Кровь била в виски, Фома не успевал откладывать написанные, еще горячие листы, утирал лоб рукой, хватал раскрытым ртом кислород, потусторонним взором окидывал темные стены и снова принимался за работу. Добывая руду из книг, он видел сквозь обложку самого автора и с удивительной легкостью схватывал полет его мысли. Теперь через Незнакомку он видел самую жизнь, ее сложные психологические законы и вкладывал ее в труд. Упругая сила наполняла паруса, волна захлестывала палубу, а ревностная Фомина душа вот-вот должна была достичь берегов неведомого материка, на который еще не ступала нога человека. И первооткрыватель размашистым почерком, глотая буквы, заполнял вахтенный журнал, зная, что победителей не судят. Его гнала вперед отвага и любовь хрупкой Незнакомки с ее исполненными веры глазами…
Водянистый не слышал, как переговариваются библиотекарши, стараясь отгадать, что с ним случилось, потому что не узнавали прежнего Фому. Глаза его горели неземным огнем. И если бы кто-нибудь коснулся его лба — получил бы ожог. Солнце за окном достигло зенита и начало падать. А когда стрелка электрических часов прыгнула к девяти, когда библиотекарши, посоветовавшись, предложили ему бутерброд, Водянистый, что-то вспомнив, разогнулся, деликатно поблагодарил и полетел домой, где в тихой гавани его ждало счастье.

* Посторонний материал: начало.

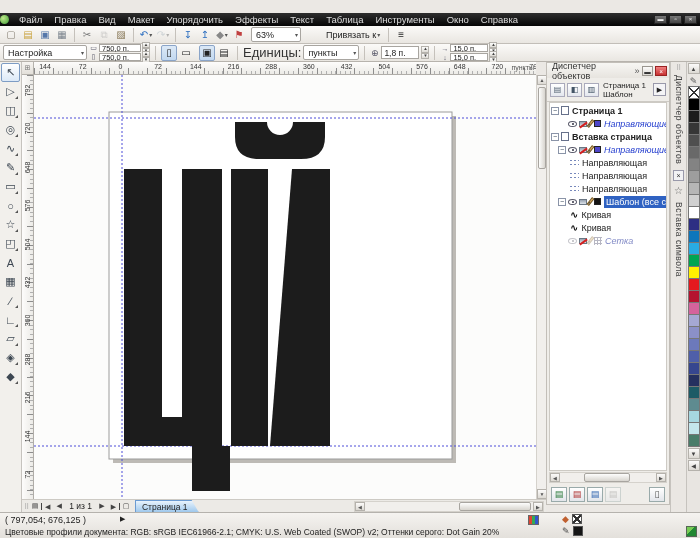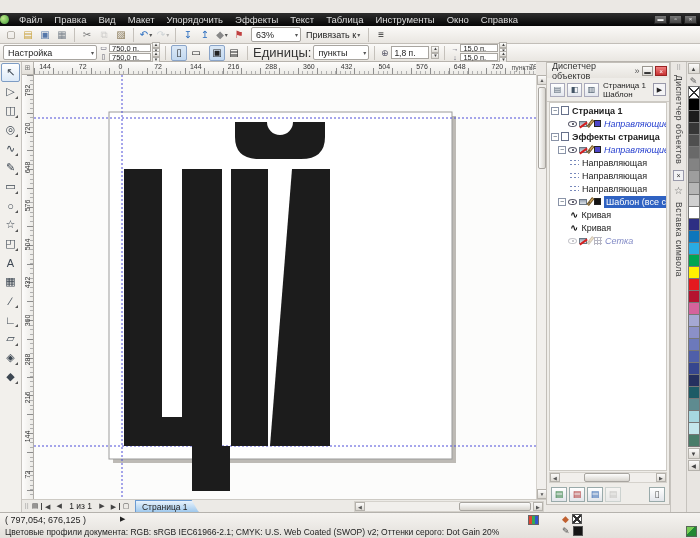--- a/index.html
+++ b/index.html
@@ -197,7 +197,7 @@
     <span>63%</span>
     <span class="darr">▾</span>
   </span>
-  <span class="tbtn" style="margin-left:0;padding:0 3px;font-size:9px">
+  <span class="tbtn" style="margin-left:20px;padding:0 3px;font-size:9px">
     <span>Привязать к</span>
     <span class="darr">▾</span>
   </span>

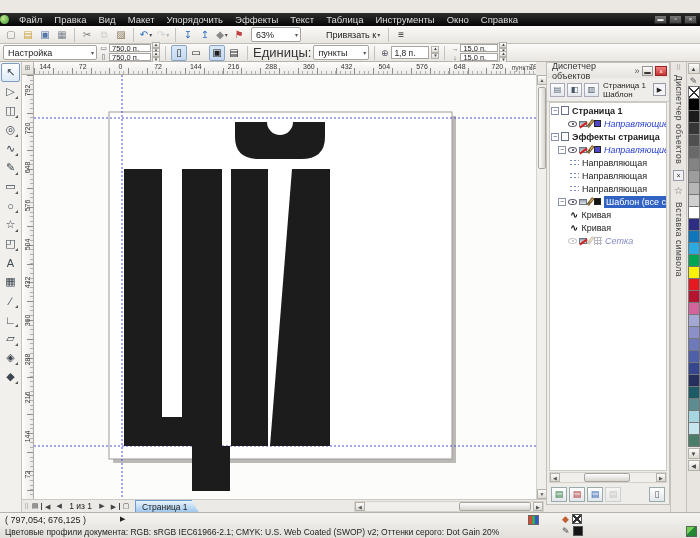--- a/index.html
+++ b/index.html
@@ -208,7 +208,7 @@
 </div>
 
 <div id="propbar">
-  <span class="combo" style="width:94px">
+  <span class="combo" style="width:84px">
     <span>Настройка</span>
     <span class="darr">▾</span>
   </span>

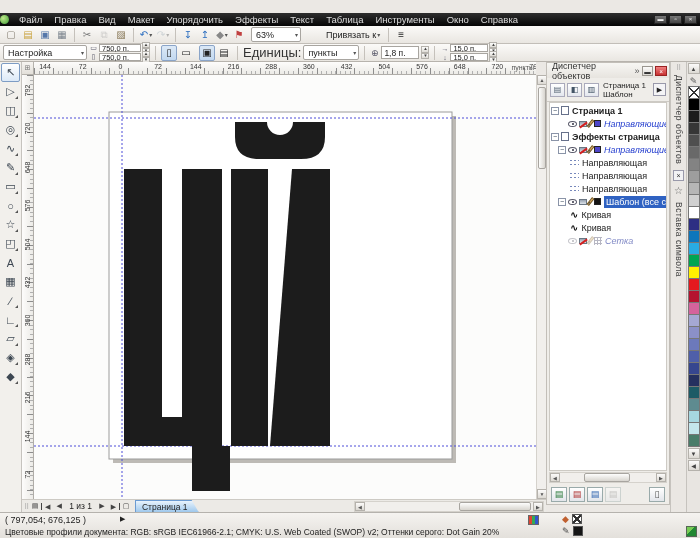--- a/index.html
+++ b/index.html
@@ -465,7 +465,7 @@
         <div class="trow bold" style="padding-left: 1px;">
           <span class="exp">−</span>
           <span class="i-page"></span>
-          <span class="lbl">Эффекты страница</span>
+          <span class="lbl">Вставка страница</span>
         </div>
         <div class="trow blue" style="padding-left: 8px;">
           <span class="exp">−</span>

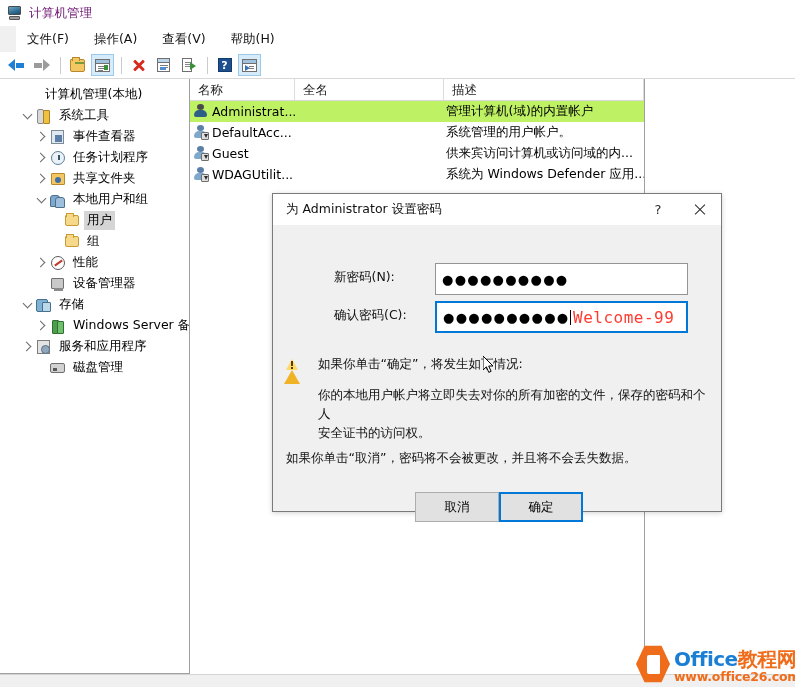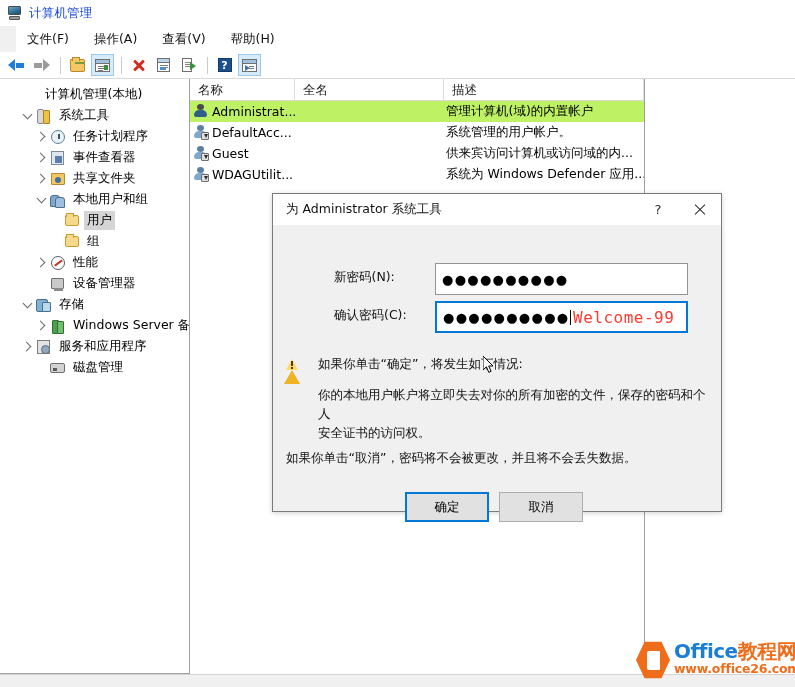--- a/index.html
+++ b/index.html
@@ -27,7 +27,7 @@
   }
   .titlebar .tb-icon { width: 16px; height: 16px; margin-right: 6px; position: relative; flex: none; }
   .titlebar .tb-text {
-    font-size: 12.5px; color: #1d4ed8; letter-spacing: .2px;
+    font-size: 12.5px; color: #701a75; letter-spacing: .2px;
   }
 
   

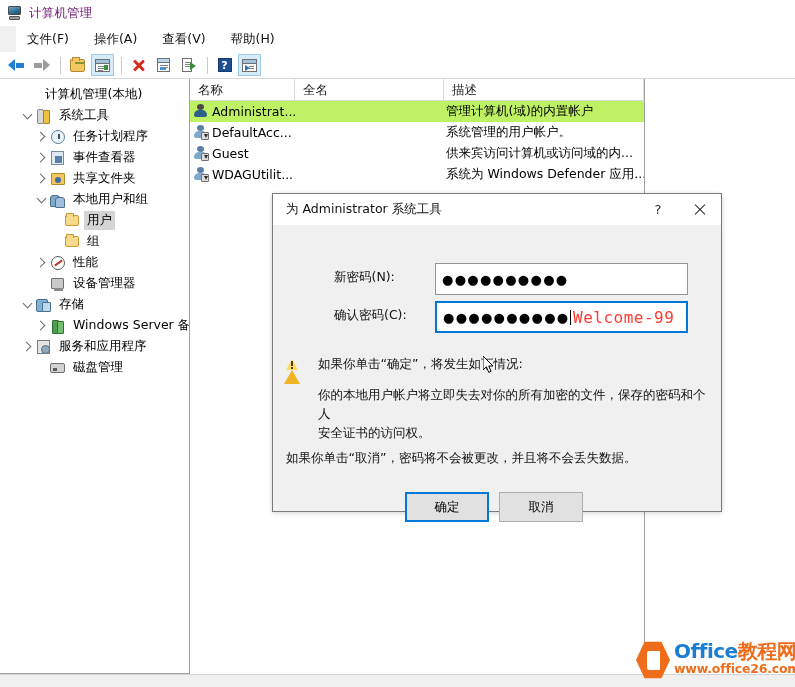--- a/index.html
+++ b/index.html
@@ -377,18 +377,18 @@
               <span class="chev right"></span>
             </span>
             <span class="tico">
+              <span class="i-evt"></span>
+            </span>
+            <span class="tlbl">事件查看器</span>
+          </div>
+          <div class="tnode" style="padding-left: 30px;">
+            <span class="twist">
+              <span class="chev right"></span>
+            </span>
+            <span class="tico">
               <span class="i-clock"></span>
             </span>
             <span class="tlbl">任务计划程序</span>
-          </div>
-          <div class="tnode" style="padding-left: 30px;">
-            <span class="twist">
-              <span class="chev right"></span>
-            </span>
-            <span class="tico">
-              <span class="i-evt"></span>
-            </span>
-            <span class="tlbl">事件查看器</span>
           </div>
           <div class="tnode" style="padding-left: 30px;">
             <span class="twist">

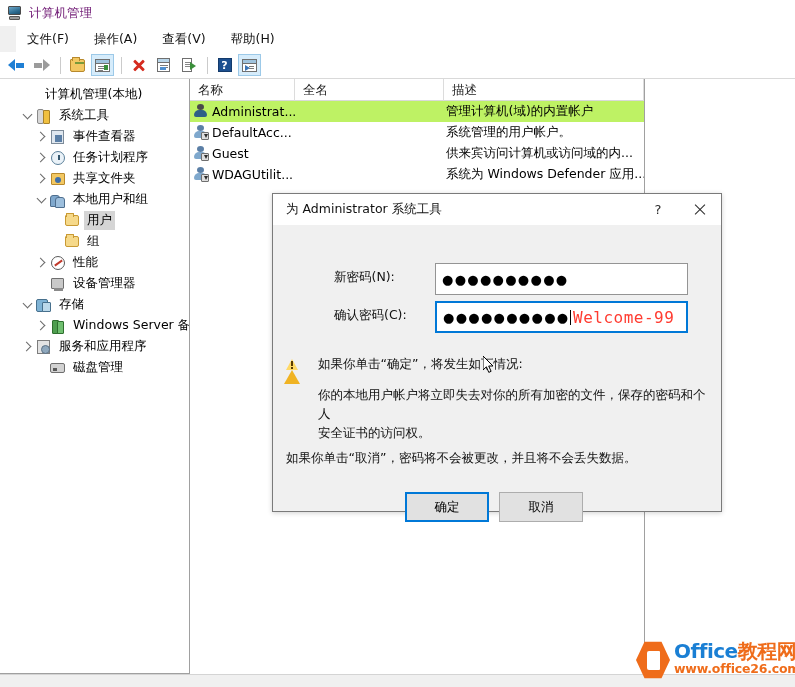--- a/index.html
+++ b/index.html
@@ -537,7 +537,7 @@
 
   <div class="dialog">
     <div class="dlg-title">
-      <span class="t">为 Administrator 系统工具</span>
+      <span class="t">为 Administrator 设置密码</span>
       <span class="dlg-btn">?</span>
       <span class="dlg-btn close">
         <span class="xglyph">

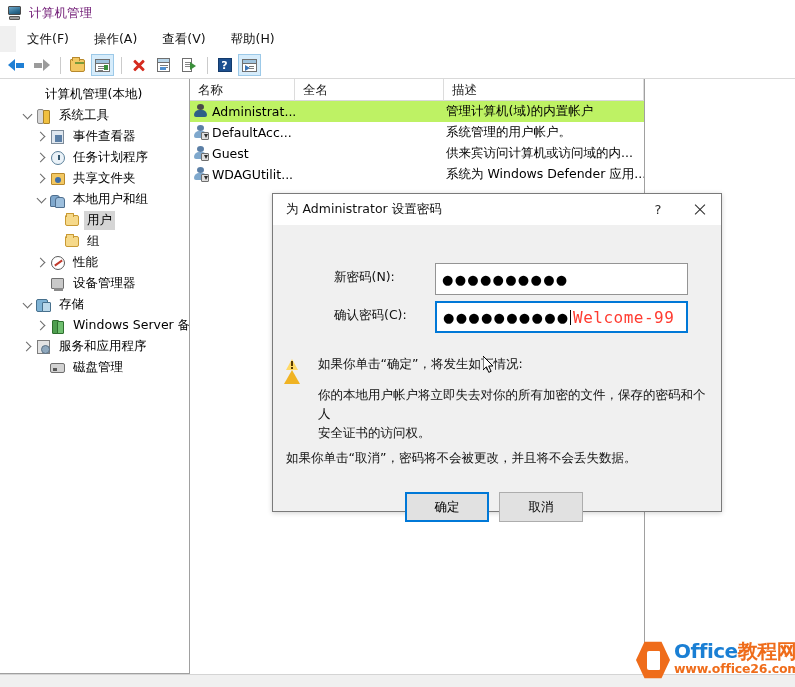--- a/index.html
+++ b/index.html
@@ -580,8 +580,8 @@
       <div class="para" style="left:13px; top:222px; width:420px;">如果你单击“取消”，密码将不会被更改，并且将不会丢失数据。</div>
 
       <div style="position:absolute; left:132px; top:266px; display:flex;">
+        <div class="dbtn" style="margin-left:10px;">取消</div>
         <div class="dbtn def">确定</div>
-        <div class="dbtn" style="margin-left:10px;">取消</div>
       </div>
     </div>
   </div>

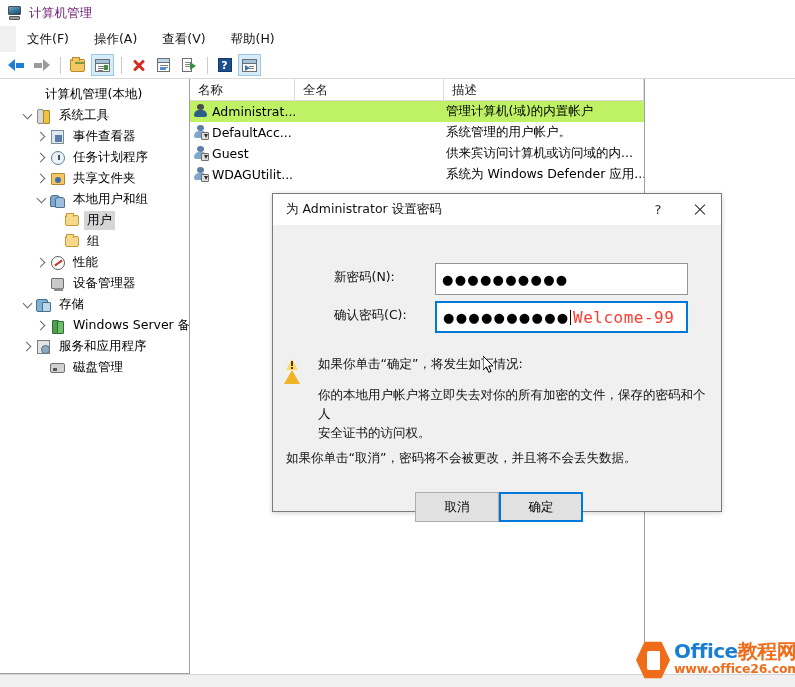--- a/index.html
+++ b/index.html
@@ -258,7 +258,7 @@
   
   .wm {
     position: absolute; left: 636px; top: 641px; width: 152px; height: 42px;
-    display: flex; align-items: flex-start;
+    display: flex; align-items: flex-end;
   }
   .wm .hex {
     width: 34px; height: 38px; background: #ef6c1a; flex: none;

Он хотел вприпрыжку проскочить галерею, но в темноте за сохнущим бельем его уже ждала Роза Семеновна.
— Где мой парик? — Багряная точка папироски нацелилась ему в переносицу. И Водянистый обострившимся взглядом увидел, что вовсе не парик ей нужен, а его темный страх, который она пила с неслыханным наслаждением. Фома оглянулся и поманил ее пальцем. Любопытствующая Роза Семеновна игриво подставила ушко:
— О, тет-а-тет?
И тогда Фома ухватил толстыми пальцами это лохматое ухо и ткнул под ее нос здоровенный красный кулак.